KONAWE SELATAN – Ketua Tim Pembina Posyandu Provinsi Sulawesi Tenggara (Sultra) Arinta Andi Sumangerukka mendorong penguatan kelembagaan Posyandu agar semakin optimal dalam mendukung pelayanan dasar masyarakat.

Hal itu disampaikan Arinta saat menghadiri Workshop Peningkatan dan Penguatan Kelembagaan Posyandu Enam Bidang Standar Pelayanan Minimal (SPM) di Auditorium Kantor Bupati Konawe Selatan (Konsel), Selasa (1/9/2026).

Arinta hadir dalam kegiatan tersebut bersama Ketua Tim Pembina Posyandu Kabupaten Konsel Nurlita Jaya Irham Kalenggo. Workshop diikuti ratusan pengurus Posyandu dari tingkat desa dan kelurahan.

Sebanyak 336 Ketua Tim Pembina Posyandu Desa dan 15 Ketua Tim Pembina Posyandu Kelurahan mengikuti kegiatan tersebut, bersama para koordinator kader dan jajaran OPD terkait.

Bagi Arinta, penguatan Posyandu menjadi bagian penting dalam memastikan pelayanan dasar pemerintah dapat semakin dekat dengan masyarakat.

Posyandu kini memiliki peran yang semakin luas.
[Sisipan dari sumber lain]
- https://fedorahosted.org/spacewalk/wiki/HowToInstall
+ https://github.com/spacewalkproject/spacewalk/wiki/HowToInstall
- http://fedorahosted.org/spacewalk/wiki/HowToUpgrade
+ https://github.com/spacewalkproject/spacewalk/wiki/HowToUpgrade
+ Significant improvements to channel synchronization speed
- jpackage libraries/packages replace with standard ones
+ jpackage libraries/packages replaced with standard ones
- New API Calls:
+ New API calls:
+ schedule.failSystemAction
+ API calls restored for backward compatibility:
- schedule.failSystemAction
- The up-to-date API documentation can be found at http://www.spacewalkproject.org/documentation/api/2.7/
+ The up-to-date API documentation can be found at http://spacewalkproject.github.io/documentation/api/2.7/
Tidak hanya berkaitan dengan pelayanan kesehatan, tetapi juga menjadi bagian dari upaya pemenuhan enam bidang Standar Pelayanan Minimal.
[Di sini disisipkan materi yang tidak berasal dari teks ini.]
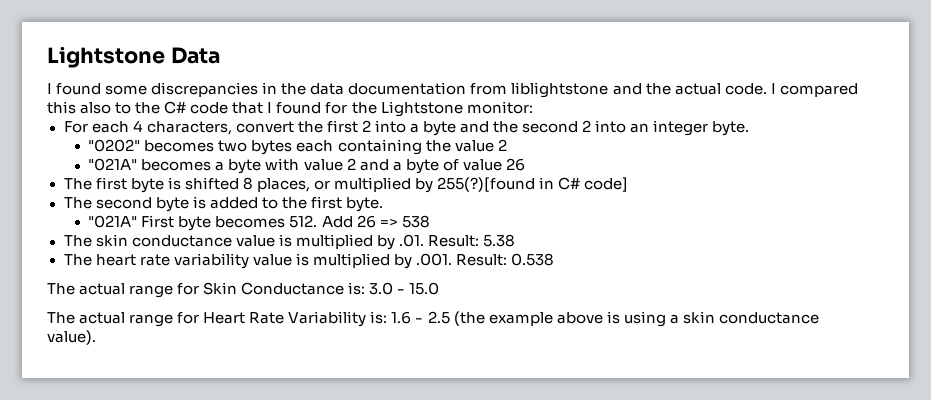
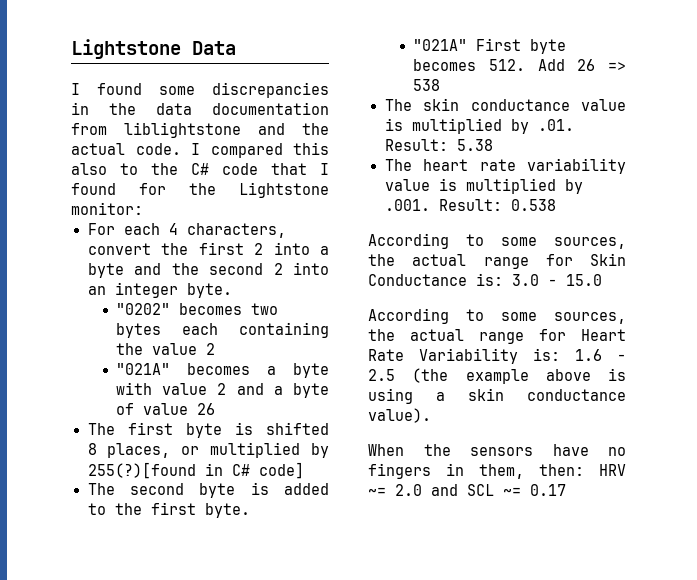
- The actual range for Skin Conductance is: 3.0 - 15.0
+ According to some sources, the actual range for Skin Conductance is: 3.0 - 15.0
- The actual range for Heart Rate Variability is: 1.6 - 2.5 (the example above is using a skin conductance value).
+ According to some sources, the actual range for Heart Rate Variability is: 1.6 - 2.5 (the example above is using a skin conductance value).
+ When the sensors have no fingers in them, then: HRV ~= 2.0 and SCL ~= 0.17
Karena itu, peningkatan kapasitas kelembagaan dan kualitas kader menjadi salah satu hal yang perlu terus diperkuat.

Melalui workshop tersebut, Arinta mendorong sinergi antara Tim Pembina Posyandu, pemerintah daerah, pemerintah desa dan kelurahan, kader serta OPD agar program Posyandu dapat berjalan lebih terarah.

Kehadiran Arinta juga menjadi bentuk penguatan koordinasi Posyandu Provinsi Sultra dengan kabupaten dalam memastikan kebijakan dan program Posyandu dapat diterapkan hingga tingkat masyarakat.

Dengan jumlah pengurus yang mencapai ratusan peserta, workshop tersebut diharapkan menjadi momentum memperkuat peran Posyandu di Konawe Selatan.

Penguatan kelembagaan di tingkat desa dan kelurahan pada akhirnya diharapkan mampu meningkatkan kualitas pelayanan dasar sekaligus mempercepat kehadiran pemerintah di tengah masyarakat.

Bagi Tim Pembina Posyandu Provinsi Sultra, Posyandu bukan sekadar tempat pelayanan, tetapi merupakan salah satu instrumen penting untuk membangun masyarakat yang lebih sehat, mandiri dan sejahtera.